Berdasarkan data Kementerian Perdagangan (Kemendag) RI, aset wakaf berupa tanah di Indonesia mencapai 4,3 miliar meter persegi. Lahan ini biasanya digunakan untuk pembangunan masjid, sarana pendidikan, pesantren dan kuburan.
Menurutnya ada potensi yang besar pada aset wakaf umat berupa tanah dan uang. Dua instrumen ini punya potensi luar biasa. Namun masih banyak masyarakat yang kurang percaya dengan lembaga pengelola dana zakat.
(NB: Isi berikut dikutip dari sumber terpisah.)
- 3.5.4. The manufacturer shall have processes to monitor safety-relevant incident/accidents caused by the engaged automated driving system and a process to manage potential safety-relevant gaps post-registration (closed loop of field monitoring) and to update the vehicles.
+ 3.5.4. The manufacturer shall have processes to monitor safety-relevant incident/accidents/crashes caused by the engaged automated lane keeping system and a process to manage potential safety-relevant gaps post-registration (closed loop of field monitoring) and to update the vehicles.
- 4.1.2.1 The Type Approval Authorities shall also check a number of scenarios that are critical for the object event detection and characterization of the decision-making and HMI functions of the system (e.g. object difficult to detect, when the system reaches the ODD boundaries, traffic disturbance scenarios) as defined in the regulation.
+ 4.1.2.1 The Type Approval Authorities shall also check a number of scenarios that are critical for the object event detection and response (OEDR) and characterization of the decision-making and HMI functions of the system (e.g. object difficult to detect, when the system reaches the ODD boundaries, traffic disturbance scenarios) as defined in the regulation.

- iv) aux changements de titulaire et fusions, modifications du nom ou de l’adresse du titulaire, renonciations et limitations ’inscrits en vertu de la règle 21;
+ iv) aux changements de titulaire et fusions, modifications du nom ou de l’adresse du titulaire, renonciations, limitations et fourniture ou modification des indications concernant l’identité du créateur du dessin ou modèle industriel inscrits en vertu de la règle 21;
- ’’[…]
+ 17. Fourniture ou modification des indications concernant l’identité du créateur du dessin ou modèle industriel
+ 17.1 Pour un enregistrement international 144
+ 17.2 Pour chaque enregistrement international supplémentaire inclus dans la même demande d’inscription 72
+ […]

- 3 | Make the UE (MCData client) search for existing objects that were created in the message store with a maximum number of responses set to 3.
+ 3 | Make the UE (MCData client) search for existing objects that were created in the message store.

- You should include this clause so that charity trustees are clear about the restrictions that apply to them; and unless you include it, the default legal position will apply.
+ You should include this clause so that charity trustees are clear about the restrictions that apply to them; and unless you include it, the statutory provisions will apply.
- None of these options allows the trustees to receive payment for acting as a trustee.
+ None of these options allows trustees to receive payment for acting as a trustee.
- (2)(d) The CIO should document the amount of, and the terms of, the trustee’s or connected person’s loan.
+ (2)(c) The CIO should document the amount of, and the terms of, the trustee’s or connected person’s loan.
Diskusi dalam seminar ini diharapkan mampu membuka kesadaran semua stakeholders akan potensi yang bisa dikelola sebaik-baiknya demi kesejahteraan masyarakat terutama petani di masa yang akan datang.
Pada kesempatan ini, Rektor IPB dan Direktur Eksekutif LAZ Al Azhar, Sigit Iko Sugondo menandatangani Memorandum of Understanding (MoU). IPB dan LAZ Al Azhar akan bekerja sama di bidang pendidikan, penelitian dan pengabdian kepada masyarakat.
“Kami butuh sumberdaya manusia yang handal untuk membantu kinerja LAZ Al Azhar dalam hal pendampingan petani,” ujar Sigit.